Assigned task: Please return the lines below verbatim, beginning at the one that has "#3b82f6 -> #14532d" and stopping after the one that has "font-size: 14px ->", and add no other lines.

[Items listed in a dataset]
********************
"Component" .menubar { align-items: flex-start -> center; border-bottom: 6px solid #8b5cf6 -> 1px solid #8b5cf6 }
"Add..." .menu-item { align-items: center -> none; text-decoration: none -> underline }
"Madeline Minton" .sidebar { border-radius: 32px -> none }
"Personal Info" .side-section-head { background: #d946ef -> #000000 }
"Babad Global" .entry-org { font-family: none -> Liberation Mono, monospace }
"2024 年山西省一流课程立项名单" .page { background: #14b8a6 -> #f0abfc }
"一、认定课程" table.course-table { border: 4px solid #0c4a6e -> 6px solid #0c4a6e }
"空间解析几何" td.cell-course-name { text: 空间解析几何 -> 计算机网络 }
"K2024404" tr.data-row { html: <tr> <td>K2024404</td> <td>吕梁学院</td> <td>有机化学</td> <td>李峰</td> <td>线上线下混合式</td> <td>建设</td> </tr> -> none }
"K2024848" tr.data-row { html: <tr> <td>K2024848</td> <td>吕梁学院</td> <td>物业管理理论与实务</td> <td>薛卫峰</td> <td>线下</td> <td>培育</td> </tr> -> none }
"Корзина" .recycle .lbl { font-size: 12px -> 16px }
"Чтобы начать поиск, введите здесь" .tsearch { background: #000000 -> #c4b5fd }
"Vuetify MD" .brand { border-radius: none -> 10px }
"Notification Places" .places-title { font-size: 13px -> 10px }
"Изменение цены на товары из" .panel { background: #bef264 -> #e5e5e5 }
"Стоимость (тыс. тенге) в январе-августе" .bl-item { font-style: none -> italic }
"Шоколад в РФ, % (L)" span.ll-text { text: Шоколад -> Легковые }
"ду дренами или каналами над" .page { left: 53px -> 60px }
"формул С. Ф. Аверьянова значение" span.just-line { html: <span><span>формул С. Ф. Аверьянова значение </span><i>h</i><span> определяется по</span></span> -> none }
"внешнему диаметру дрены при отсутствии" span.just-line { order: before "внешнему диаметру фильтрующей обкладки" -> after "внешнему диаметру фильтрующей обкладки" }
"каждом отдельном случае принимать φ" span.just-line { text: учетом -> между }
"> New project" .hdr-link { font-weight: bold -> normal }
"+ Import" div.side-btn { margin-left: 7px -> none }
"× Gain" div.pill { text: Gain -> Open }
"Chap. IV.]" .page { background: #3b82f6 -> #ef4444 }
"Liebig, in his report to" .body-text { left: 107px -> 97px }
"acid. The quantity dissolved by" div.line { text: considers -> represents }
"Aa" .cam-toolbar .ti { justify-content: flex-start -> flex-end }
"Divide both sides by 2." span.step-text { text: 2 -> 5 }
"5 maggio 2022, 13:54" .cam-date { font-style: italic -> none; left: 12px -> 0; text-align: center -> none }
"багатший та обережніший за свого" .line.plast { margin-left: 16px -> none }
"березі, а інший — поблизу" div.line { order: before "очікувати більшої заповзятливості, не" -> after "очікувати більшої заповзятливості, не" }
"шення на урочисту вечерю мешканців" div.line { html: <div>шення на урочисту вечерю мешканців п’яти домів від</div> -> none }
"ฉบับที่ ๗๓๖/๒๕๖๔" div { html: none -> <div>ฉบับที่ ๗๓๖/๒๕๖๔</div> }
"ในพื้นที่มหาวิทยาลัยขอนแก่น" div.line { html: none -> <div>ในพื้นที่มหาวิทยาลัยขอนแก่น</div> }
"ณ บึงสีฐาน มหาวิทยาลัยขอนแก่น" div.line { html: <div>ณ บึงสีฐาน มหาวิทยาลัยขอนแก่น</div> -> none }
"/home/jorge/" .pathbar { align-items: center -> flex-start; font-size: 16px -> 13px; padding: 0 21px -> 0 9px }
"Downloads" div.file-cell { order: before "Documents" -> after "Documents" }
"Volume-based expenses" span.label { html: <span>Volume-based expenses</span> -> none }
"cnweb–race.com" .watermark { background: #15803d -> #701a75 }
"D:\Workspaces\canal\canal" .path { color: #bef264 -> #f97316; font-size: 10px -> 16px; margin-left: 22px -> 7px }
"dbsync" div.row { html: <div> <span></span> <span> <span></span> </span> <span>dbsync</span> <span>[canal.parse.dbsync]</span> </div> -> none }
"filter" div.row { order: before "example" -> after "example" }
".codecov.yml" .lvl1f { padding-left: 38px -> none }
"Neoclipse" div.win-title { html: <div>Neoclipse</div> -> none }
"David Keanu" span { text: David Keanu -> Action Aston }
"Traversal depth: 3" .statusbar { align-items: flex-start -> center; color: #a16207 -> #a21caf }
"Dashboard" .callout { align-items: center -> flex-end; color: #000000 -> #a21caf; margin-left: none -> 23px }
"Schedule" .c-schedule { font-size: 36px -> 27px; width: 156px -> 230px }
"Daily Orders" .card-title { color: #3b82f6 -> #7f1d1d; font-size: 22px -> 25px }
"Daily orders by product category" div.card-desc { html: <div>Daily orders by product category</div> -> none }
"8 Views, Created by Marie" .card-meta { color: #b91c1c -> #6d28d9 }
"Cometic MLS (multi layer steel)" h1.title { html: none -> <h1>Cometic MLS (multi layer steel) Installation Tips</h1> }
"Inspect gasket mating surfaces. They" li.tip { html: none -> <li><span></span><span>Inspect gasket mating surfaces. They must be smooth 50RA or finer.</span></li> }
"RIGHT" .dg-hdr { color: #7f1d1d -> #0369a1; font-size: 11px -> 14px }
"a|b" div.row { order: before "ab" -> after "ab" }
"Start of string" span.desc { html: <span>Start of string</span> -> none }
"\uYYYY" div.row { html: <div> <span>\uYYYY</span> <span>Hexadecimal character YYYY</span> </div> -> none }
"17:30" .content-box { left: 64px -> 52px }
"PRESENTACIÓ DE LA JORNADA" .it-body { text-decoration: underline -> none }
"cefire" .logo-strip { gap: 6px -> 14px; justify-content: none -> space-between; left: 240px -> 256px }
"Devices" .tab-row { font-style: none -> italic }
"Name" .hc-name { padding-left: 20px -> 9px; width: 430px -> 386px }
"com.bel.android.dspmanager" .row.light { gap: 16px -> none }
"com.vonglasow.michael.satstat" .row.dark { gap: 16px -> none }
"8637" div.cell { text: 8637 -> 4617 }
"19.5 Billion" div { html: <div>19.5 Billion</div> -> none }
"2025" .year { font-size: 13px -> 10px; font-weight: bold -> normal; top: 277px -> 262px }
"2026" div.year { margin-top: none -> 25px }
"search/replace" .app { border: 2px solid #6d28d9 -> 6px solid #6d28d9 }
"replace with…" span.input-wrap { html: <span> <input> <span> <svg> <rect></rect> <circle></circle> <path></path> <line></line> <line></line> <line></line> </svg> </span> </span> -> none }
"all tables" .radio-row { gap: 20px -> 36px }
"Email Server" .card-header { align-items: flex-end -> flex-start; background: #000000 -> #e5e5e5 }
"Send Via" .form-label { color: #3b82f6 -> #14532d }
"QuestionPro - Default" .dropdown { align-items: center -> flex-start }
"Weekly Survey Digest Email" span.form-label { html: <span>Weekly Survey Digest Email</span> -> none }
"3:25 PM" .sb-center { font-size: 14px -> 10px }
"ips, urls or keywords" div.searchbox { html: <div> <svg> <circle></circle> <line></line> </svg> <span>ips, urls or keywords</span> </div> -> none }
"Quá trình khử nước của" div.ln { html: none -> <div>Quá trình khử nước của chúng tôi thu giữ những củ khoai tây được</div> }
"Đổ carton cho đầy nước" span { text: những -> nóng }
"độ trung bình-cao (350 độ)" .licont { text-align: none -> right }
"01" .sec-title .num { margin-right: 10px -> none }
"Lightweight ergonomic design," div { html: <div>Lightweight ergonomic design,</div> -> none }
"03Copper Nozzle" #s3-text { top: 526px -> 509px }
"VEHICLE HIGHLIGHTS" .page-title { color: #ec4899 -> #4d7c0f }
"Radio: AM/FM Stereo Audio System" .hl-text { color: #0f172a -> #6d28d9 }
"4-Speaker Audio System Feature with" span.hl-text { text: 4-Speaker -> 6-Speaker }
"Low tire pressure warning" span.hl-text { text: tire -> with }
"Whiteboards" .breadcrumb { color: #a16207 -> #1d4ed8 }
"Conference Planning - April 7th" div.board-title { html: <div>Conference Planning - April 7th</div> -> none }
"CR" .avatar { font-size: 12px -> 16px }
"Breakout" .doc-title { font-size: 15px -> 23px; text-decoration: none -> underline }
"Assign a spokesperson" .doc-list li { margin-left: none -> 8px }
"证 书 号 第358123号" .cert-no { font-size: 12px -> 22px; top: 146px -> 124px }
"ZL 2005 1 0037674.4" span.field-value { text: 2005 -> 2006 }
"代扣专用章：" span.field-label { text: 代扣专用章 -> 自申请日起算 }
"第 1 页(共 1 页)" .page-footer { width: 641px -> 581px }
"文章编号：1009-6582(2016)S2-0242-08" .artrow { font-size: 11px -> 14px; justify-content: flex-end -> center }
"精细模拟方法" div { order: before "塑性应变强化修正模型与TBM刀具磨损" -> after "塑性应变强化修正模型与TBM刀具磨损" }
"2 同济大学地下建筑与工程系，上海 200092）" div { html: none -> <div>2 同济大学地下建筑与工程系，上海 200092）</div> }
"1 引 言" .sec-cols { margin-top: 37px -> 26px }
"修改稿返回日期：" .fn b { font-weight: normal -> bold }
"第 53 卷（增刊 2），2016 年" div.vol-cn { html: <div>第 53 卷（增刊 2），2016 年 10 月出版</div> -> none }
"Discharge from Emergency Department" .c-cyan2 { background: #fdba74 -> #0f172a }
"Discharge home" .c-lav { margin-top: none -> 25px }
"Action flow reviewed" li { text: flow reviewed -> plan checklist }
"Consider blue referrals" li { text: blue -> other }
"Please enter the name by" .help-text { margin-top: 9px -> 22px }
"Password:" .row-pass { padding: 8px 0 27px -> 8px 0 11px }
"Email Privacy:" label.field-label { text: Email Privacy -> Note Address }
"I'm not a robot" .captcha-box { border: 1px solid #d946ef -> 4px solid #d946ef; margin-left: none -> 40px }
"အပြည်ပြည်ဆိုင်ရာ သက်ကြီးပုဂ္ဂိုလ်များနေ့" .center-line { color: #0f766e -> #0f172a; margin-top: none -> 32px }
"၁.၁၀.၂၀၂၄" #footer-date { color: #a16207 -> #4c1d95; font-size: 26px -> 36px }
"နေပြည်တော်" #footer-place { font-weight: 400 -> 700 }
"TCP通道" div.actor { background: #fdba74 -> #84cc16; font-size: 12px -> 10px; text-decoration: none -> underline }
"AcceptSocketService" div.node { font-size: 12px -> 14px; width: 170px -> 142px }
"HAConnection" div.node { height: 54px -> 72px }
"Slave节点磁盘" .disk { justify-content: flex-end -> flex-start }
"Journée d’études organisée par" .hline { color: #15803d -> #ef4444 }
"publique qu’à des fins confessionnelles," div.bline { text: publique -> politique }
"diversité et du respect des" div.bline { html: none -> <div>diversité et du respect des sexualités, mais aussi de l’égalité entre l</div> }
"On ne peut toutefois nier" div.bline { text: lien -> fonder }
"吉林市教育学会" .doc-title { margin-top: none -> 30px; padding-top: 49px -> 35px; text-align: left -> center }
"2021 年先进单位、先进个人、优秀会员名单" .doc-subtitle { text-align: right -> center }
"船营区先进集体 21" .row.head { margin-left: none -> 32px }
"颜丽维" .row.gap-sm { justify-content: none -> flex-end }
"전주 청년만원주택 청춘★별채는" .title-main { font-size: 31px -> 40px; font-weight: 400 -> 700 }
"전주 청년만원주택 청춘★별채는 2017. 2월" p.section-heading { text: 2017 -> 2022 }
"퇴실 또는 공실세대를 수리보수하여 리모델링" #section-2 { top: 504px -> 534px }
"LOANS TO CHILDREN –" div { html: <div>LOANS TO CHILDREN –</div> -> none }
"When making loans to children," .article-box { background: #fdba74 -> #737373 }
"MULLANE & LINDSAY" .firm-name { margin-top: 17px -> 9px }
********************
Answer to this exercise:
"Send Via" .form-label { color: #3b82f6 -> #14532d }
"QuestionPro - Default" .dropdown { align-items: center -> flex-start }
"Weekly Survey Digest Email" span.form-label { html: <span>Weekly Survey Digest Email</span> -> none }
"3:25 PM" .sb-center { font-size: 14px -> 10px }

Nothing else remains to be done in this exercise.